**TASK INSTRUCTIONS:**
Filter out every line below that lacks "Highest", and copy the rest.

**INFORMATION GIVEN:**
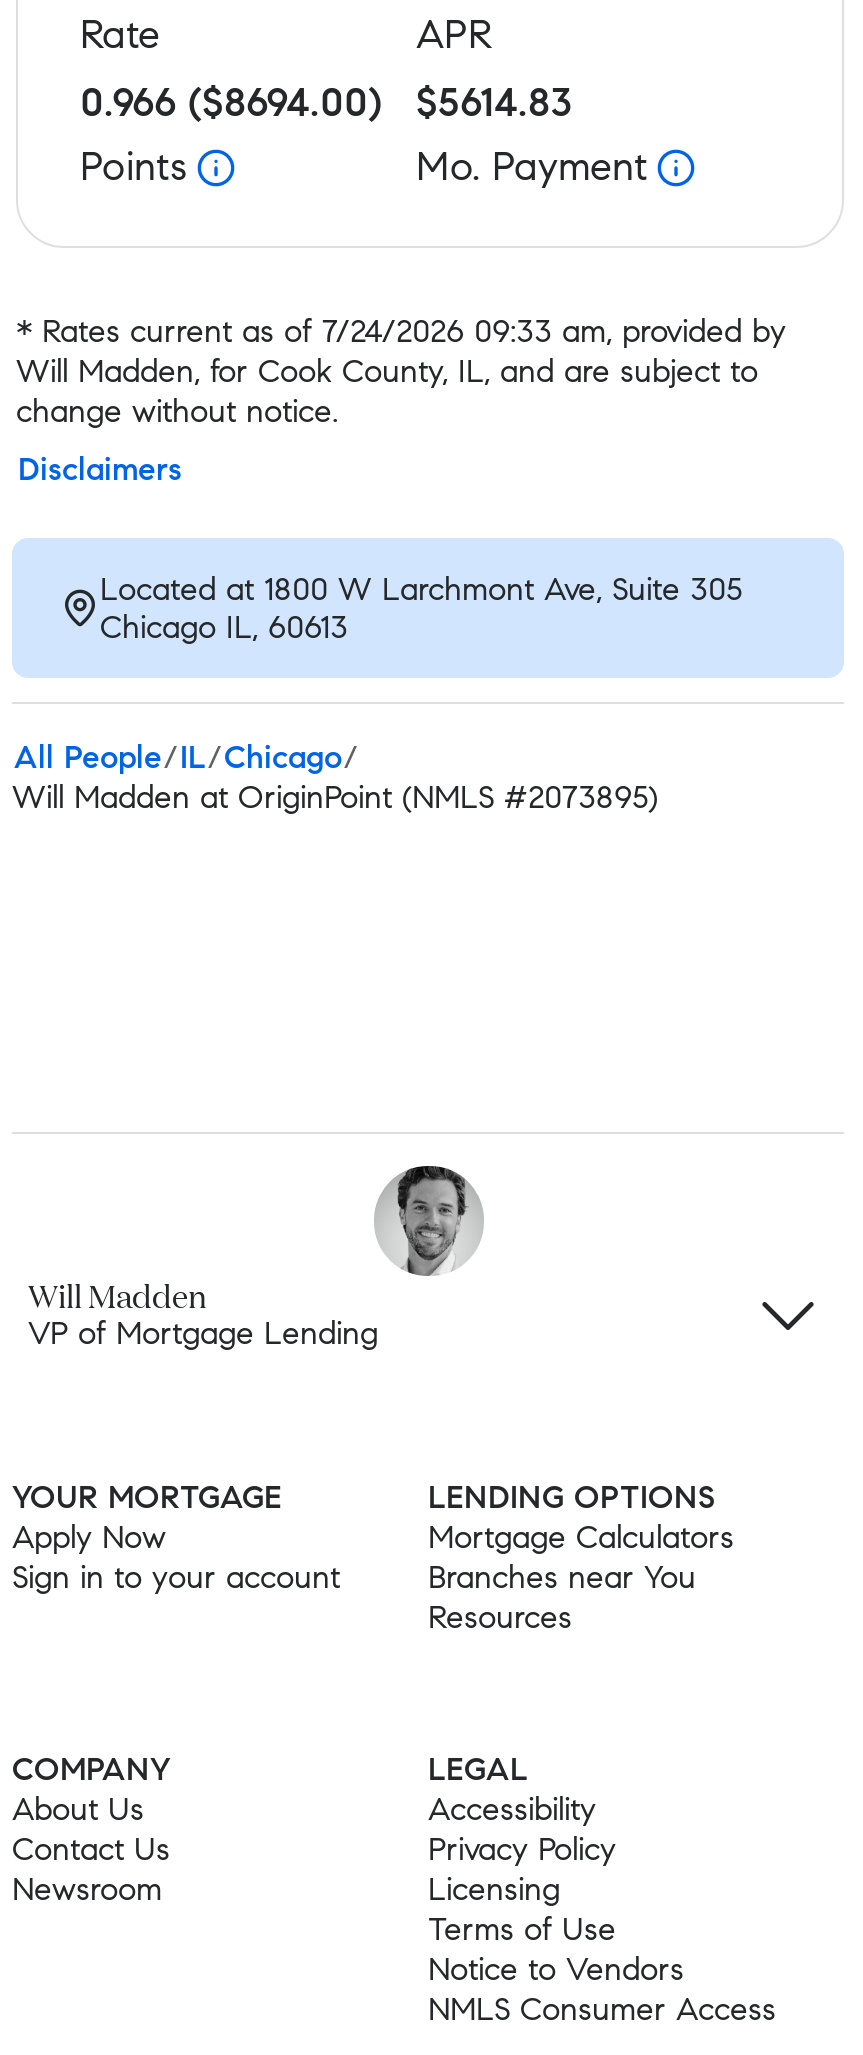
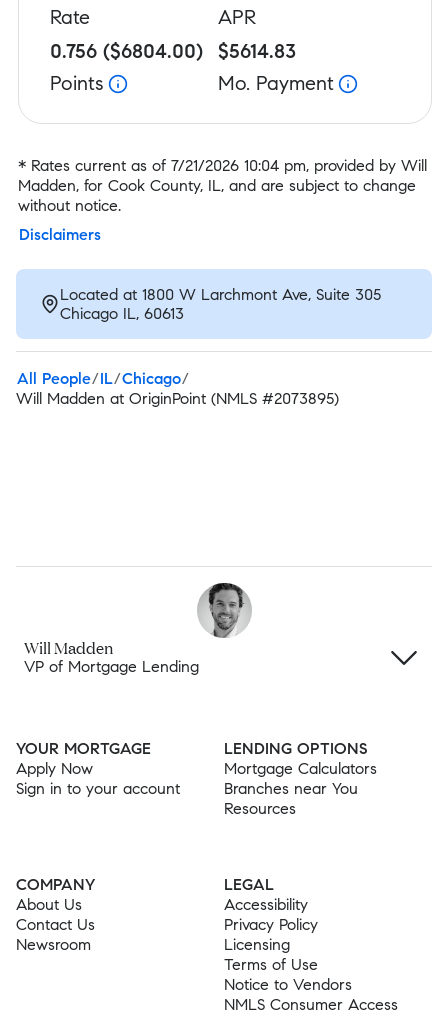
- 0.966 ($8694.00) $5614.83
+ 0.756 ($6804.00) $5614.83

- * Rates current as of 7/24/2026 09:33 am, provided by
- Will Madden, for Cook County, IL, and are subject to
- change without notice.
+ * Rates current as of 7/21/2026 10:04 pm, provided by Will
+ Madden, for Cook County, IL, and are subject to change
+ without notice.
==
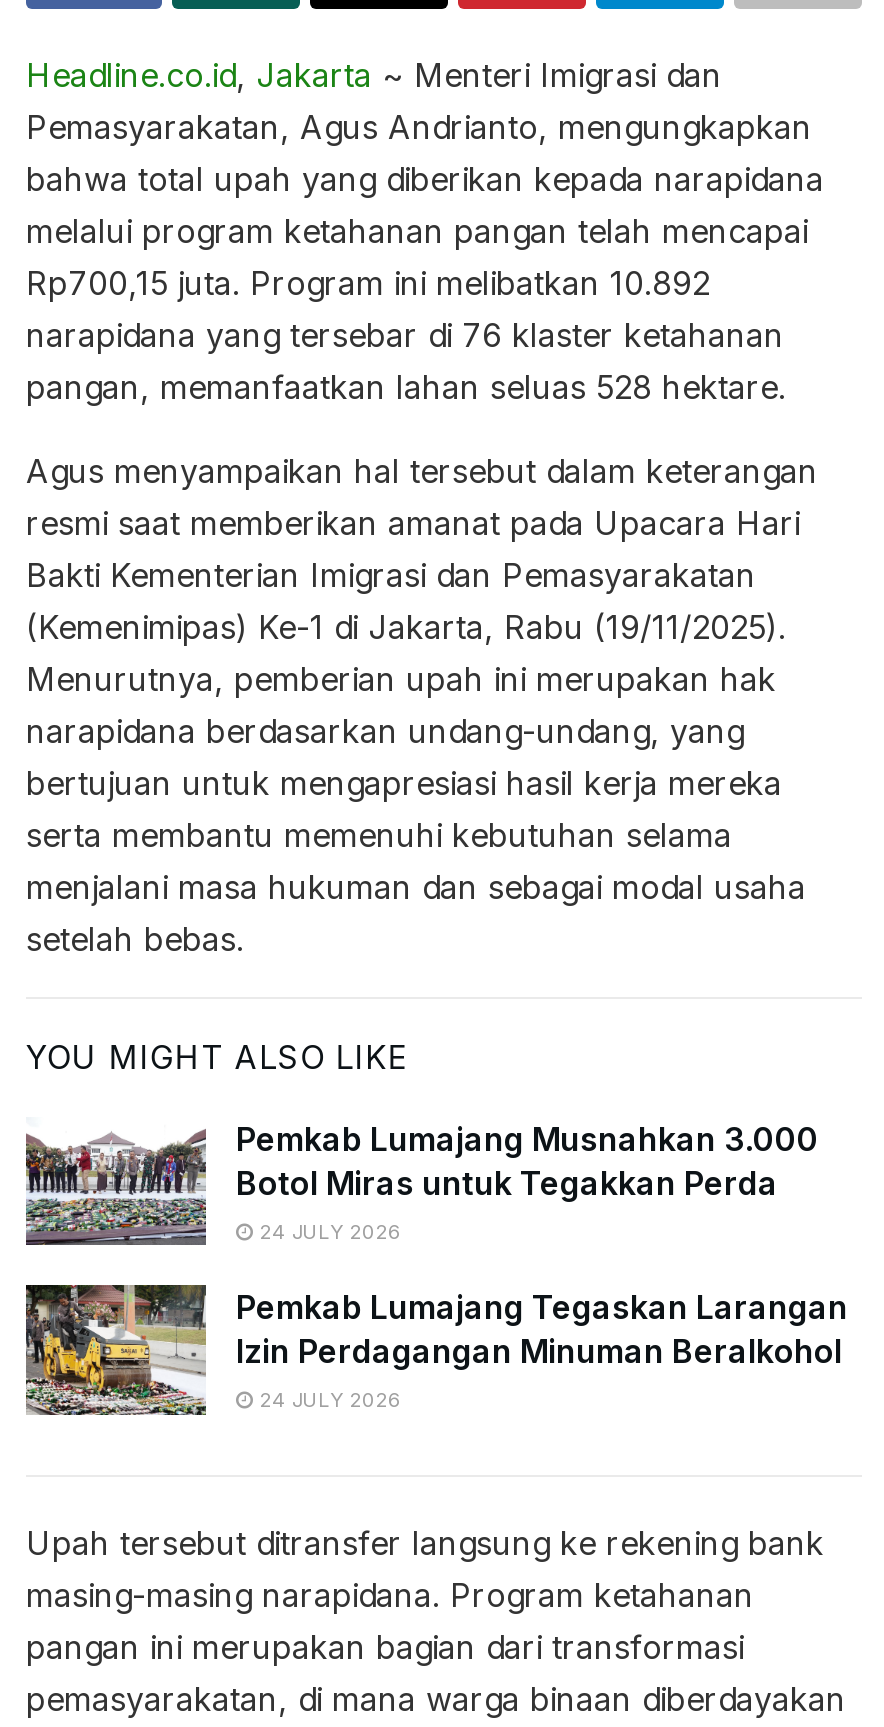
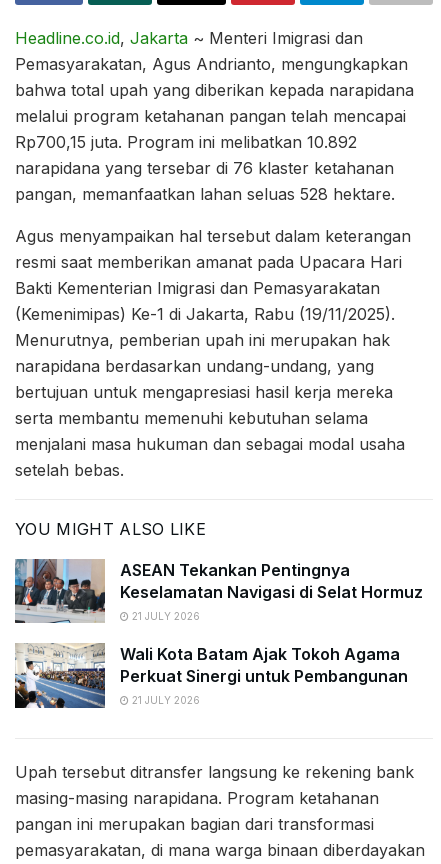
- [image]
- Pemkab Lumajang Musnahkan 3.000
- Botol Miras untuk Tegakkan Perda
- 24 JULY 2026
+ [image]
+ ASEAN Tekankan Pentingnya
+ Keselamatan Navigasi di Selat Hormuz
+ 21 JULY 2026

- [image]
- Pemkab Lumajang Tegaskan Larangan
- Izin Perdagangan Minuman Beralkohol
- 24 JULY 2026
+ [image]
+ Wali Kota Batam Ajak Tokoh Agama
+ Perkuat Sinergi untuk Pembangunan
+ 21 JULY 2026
--
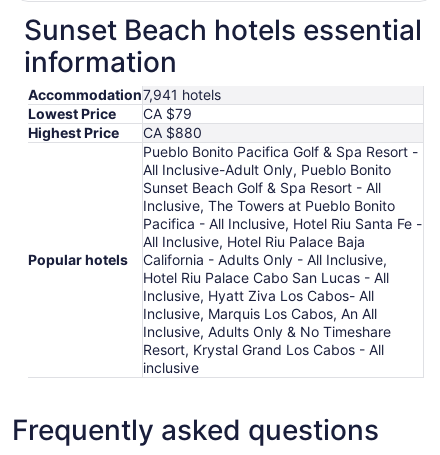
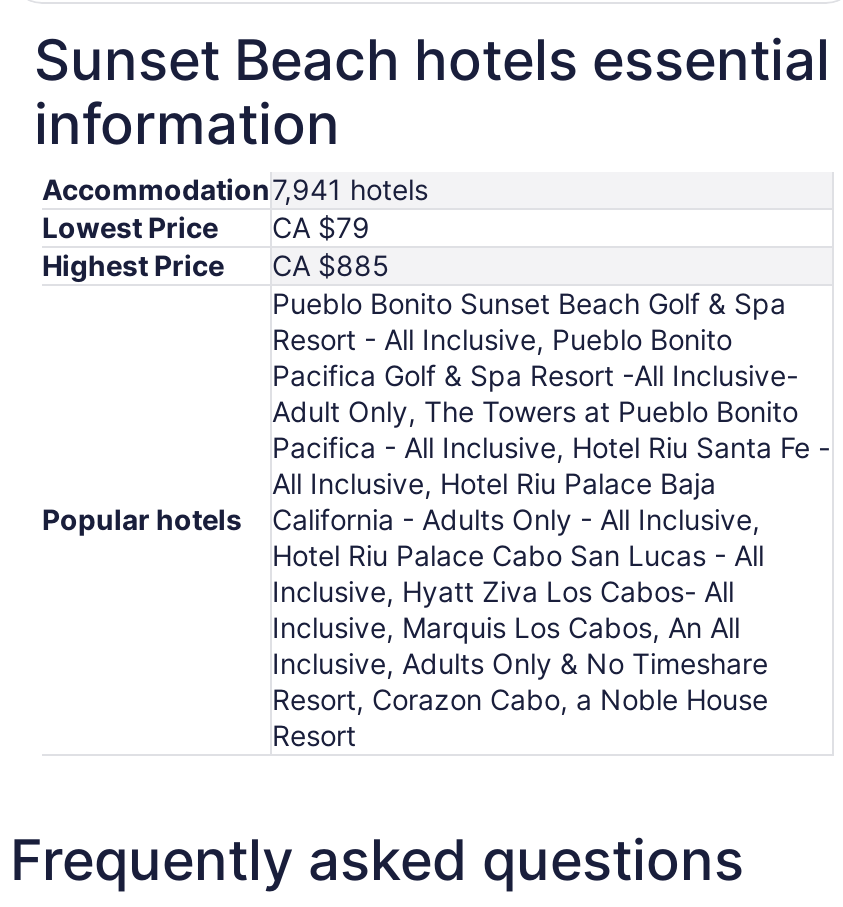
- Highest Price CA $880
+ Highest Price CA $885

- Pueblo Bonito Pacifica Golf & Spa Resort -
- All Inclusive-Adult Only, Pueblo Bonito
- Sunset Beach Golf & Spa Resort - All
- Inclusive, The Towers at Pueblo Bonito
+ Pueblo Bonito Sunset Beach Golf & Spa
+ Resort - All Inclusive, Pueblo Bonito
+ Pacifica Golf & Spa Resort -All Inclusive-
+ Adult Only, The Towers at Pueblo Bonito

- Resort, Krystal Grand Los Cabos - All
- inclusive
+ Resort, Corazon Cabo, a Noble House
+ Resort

**FINISHED EXERCISE:**
- Highest Price CA $880
+ Highest Price CA $885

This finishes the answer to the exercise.